Keeping the tour buses moving
Software engineering, Product design

The opportunity
A US luxury tour bus operator manages vehicles and drivers for touring entertainers across the country. In this kind of business, schedules change quickly, bookings evolve constantly and the operational team needs an accurate view of what is happening at any moment.
For more than fifteen years, the business had relied on a custom system that had become increasingly difficult to maintain and extend. It held critical operational knowledge, but years of additions and workarounds made change slower and created growing dependence on a small number of people who understood how everything fitted together.
Replacing it was not a conventional software rollout. The business could not pause while a new platform was built, tested and introduced. The new system needed to take shape around a live operation, preserve the knowledge embedded in the existing platform and transition the team without disrupting bookings, vehicles or financial workflows.
Our response
We joined their team as a fractional product and engineering partner to help design and build Bravo, the custom platform that became the operational system of record for the business.
Working alongside their product team, we helped map how the operation functioned in practice, including the exceptions, dependencies and edge cases that had accumulated over many years. Together, each workflow was documented before it was rebuilt, giving the project a clear foundation and reducing the risk of important operational knowledge being lost during the transition.
Bravo brought the core of the business into one connected platform, including:
- Booking and trip management
- Vehicle availability and tracking
- Driver and operational coordination
- Financial workflows and accounting integration
- Shared operational data and reporting
- Permissions and controls for different teams
The transition was delivered progressively around the live business. Features were tested against real operational scenarios, introduced in stages and refined with the people using them every day.

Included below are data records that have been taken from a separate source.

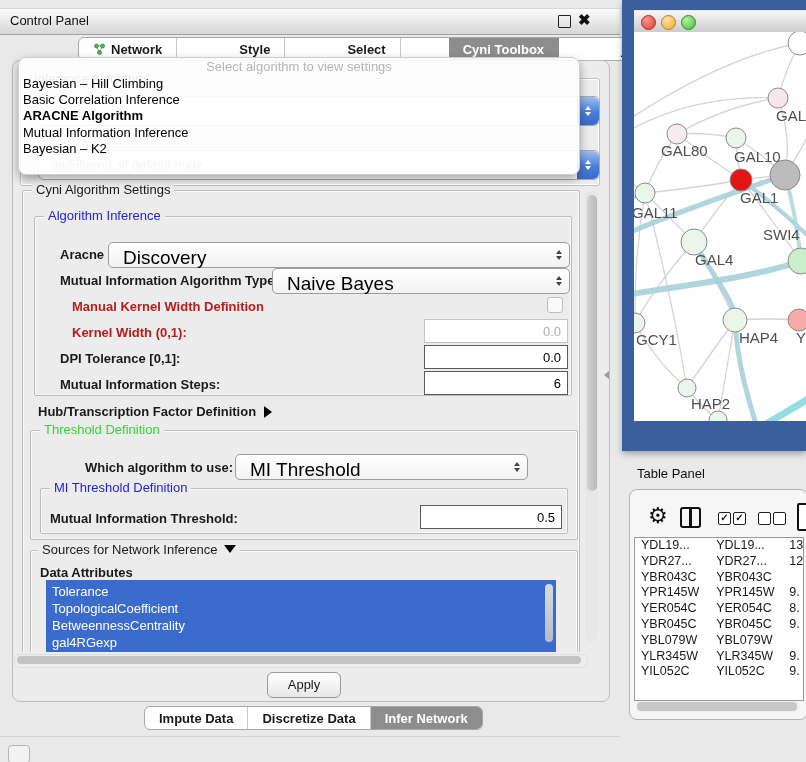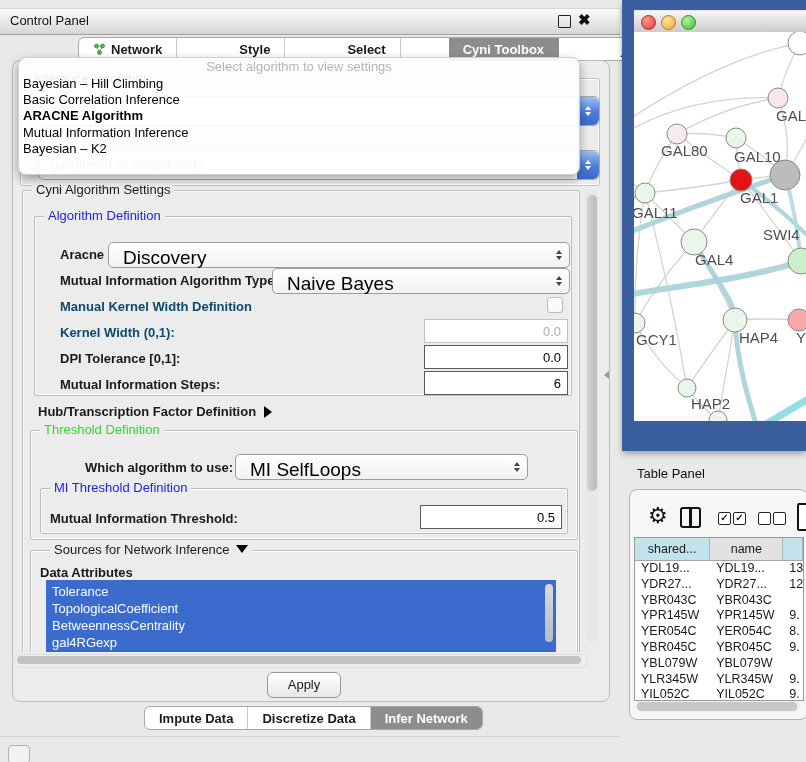--- a/index.html
+++ b/index.html
@@ -43,21 +43,21 @@
   .popup .item{height:16.2px;padding-left:4px;font-size:13px;color:#000;white-space:nowrap;}
   .popup .item.sel{font-weight:bold;}
 
   
   .settings-vp{left:14px;top:178px;width:586px;height:474px;overflow:hidden;}
   .grp{position:absolute;border:1px solid #bcbcbc;border-radius:2px;box-shadow:inset 0 0 0 1px #fafafa;}
   .grp-title{position:absolute;background:#ececec;padding:0 4px;font-size:13px;white-space:nowrap;}
   .blue-t{color:var(--accent-blue,#2323d7);}
   .green-t{color:var(--accent-green,#35d435);}
   .flabel{position:absolute;font-weight:bold;font-size:13px;white-space:nowrap;}
-  .flabel.dis{color:#0c4a6e;}
+  .flabel.dis{color:#b91c1c;margin-left:12px;}
   .combo{position:absolute;background:linear-gradient(#ffffff,#f2f2f2);border:1px solid #9c9c9c;border-radius:5px;}
   .combo .val{position:absolute;left:14px;top:4px;font-size:19px;color:#000;}
   .stepper{position:absolute;right:7px;top:50%;transform:translateY(-50%);display:flex;flex-direction:column;gap:2px;}
   .stepper i{display:block;width:0;height:0;border-left:3.5px solid transparent;border-right:3.5px solid transparent;}
   .stepper .u{border-bottom:4.5px solid #444;} .stepper .d{border-top:4.5px solid #444;}
   .tfield{position:absolute;background:#fff;text-align:right;font-size:13px;padding:4px 6px 0 0;box-sizing:border-box;}
   .tfield.en{border:1px solid #5a5a5a;color:#000;}
   .tfield.dis{border:1px solid #c3c3c3;color:#adadad;}
   .checkbox{position:absolute;width:14px;height:14px;background:#fafafa;border:1px solid #bdbdbd;border-radius:3px;}
   .arrow-r{display:inline-block;width:0;height:0;border-top:6px solid transparent;border-bottom:6px solid transparent;
@@ -170,21 +170,21 @@
         <div class="item">Mutual Information Inference</div>
         <div class="item">Bayesian – K2</div>
       </div>
   </div>
 
   <div class="abs settings-vp">
     <div class="grp" style="left:8px;top:12px;width:556px;height:490px;"></div>
     <div class="grp-title" style="left:18px;top:4px;">Cyni Algorithm Settings</div>
 
     <div class="grp" style="left:20px;top:38px;width:536px;height:178px;"></div>
-    <div class="grp-title blue-t" style="left:30px;top:30px;">Algorithm Definition</div>
+    <div class="grp-title blue-t" style="left:30px;top:30px;">Algorithm Inference</div>
 
     <div class="flabel" style="left:46px;top:69px;">Aracne Mode:</div>
     <div class="combo" style="left:94px;top:64px;width:460px;height:24px;">
       <span class="val">Discovery</span>
       <span class="stepper">
           <i class="u"></i>
           <i class="d"></i>
         </span>
     </div>
 
@@ -211,35 +211,35 @@
 
     <div class="flabel" style="left:24px;top:226px;">
       <span>Hub/Transcription Factor Definition</span><span class="arrow-r"></span>
     </div>
 
     <div class="grp" style="left:16px;top:252px;width:546px;height:108px;"></div>
     <div class="grp-title green-t" style="left:26px;top:244px;">Threshold Definition</div>
 
     <div class="flabel" style="left:71px;top:282px;">Which algorithm to use:</div>
     <div class="combo" style="left:221px;top:276px;width:291px;height:24px;">
-      <span class="val">MI SelfLoops</span>
+      <span class="val">MI Threshold</span>
       <span class="stepper">
           <i class="u"></i>
           <i class="d"></i>
         </span>
     </div>
 
     <div class="grp" style="left:26px;top:310px;width:526px;height:44px;"></div>
     <div class="grp-title blue-t" style="left:36px;top:302px;">MI Threshold Definition</div>
 
     <div class="flabel" style="left:36px;top:333px;">Mutual Information Threshold:</div>
     <div class="tfield en" style="left:406px;top:327px;width:142px;height:24px;">0.5</div>
 
     <div class="grp" style="left:16px;top:372px;width:546px;height:130px;"></div>
-    <div class="grp-title" style="left:24px;top:364px;margin-left:12px;">
+    <div class="grp-title" style="left:24px;top:364px;">
       <span>Sources for Network Inference</span><span class="arrow-dn"></span>
     </div>
     <div class="flabel" style="left:26px;top:387px;">Data Attributes</div>
     <div class="attr-list" style="left:32px;top:402px;width:510px;height:72px;">
       <div id="attr-items" style="padding-top:3px;">
           <div class="li">Tolerance</div>
           <div class="li">TopologicalCoefficient</div>
           <div class="li">BetweennessCentrality</div>
           <div class="li">gal4RGexp</div>
         </div>
@@ -344,25 +344,20 @@
   <div class="abs tp-panel"></div>
   <div class="abs gear">⚙</div>
   <div class="abs cols-icon"></div>
   <div class="abs cb" style="left:718px;top:512px;">✓</div>
   <div class="abs cb" style="left:733px;top:512px;">✓</div>
   <div class="abs cb" style="left:758px;top:512px;"></div>
   <div class="abs cb" style="left:773px;top:512px;"></div>
   <div class="abs doc-icon"></div>
 
   <div class="abs tbl">
-    <div class="thead" id="tbl-head">
-        <div class="th hl" style="width: 77px;">shared...</div>
-        <div class="th" style="width: 75px;">name</div>
-        <div class="th hl" style="width: 20px;"></div>
-      </div>
     <div id="tbl-body">
         <div class="trow">
           <div class="td" style="width: 77px;">YDL19...</div>
           <div class="td" style="width: 75px;">YDL19...</div>
           <div class="td" style="width: 20px;">13</div>
         </div>
         <div class="trow">
           <div class="td" style="width: 77px;">YDR27...</div>
           <div class="td" style="width: 75px;">YDR27...</div>
           <div class="td" style="width: 20px;">12</div>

The combined product team is distributed across the United States and Australia. Shared working hours give everyone time to make decisions together, while the timezone difference creates an extended development cycle. Work can continue in Australia after the US team finishes for the day, giving the project momentum without requiring anyone to work unreasonable hours.
The platform was also shaped to be understood and extended. Workflows, decisions and technical foundations are documented and tested, reducing dependence on any one person and making future development more sustainable.
Impact
Bravo replaced a fifteen-year-old operational system without pausing the business it supported.
The new platform has:
- Brought bookings, vehicles and finance into one connected system
- Created a clearer and more reliable source of operational information
- Reduced reliance on legacy knowledge and individual workarounds
- Made complex workflows easier to understand, maintain and improve
- Given the internal team greater visibility across the operation
- Established a tested, documented foundation for continued product development
Most importantly, the business was able to move onto a new platform while continuing to serve clients, manage tours and keep its buses moving across the United States.
What's next
Bravo is live and supporting the operation day to day, but the product is not standing still. We continue to contribute as part of the team across the United States and Australia, helping add features, refine workflows and respond to new operational needs as they emerge. The distributed delivery model allows development to continue across time zones, helping Bravo evolve alongside the business it supports.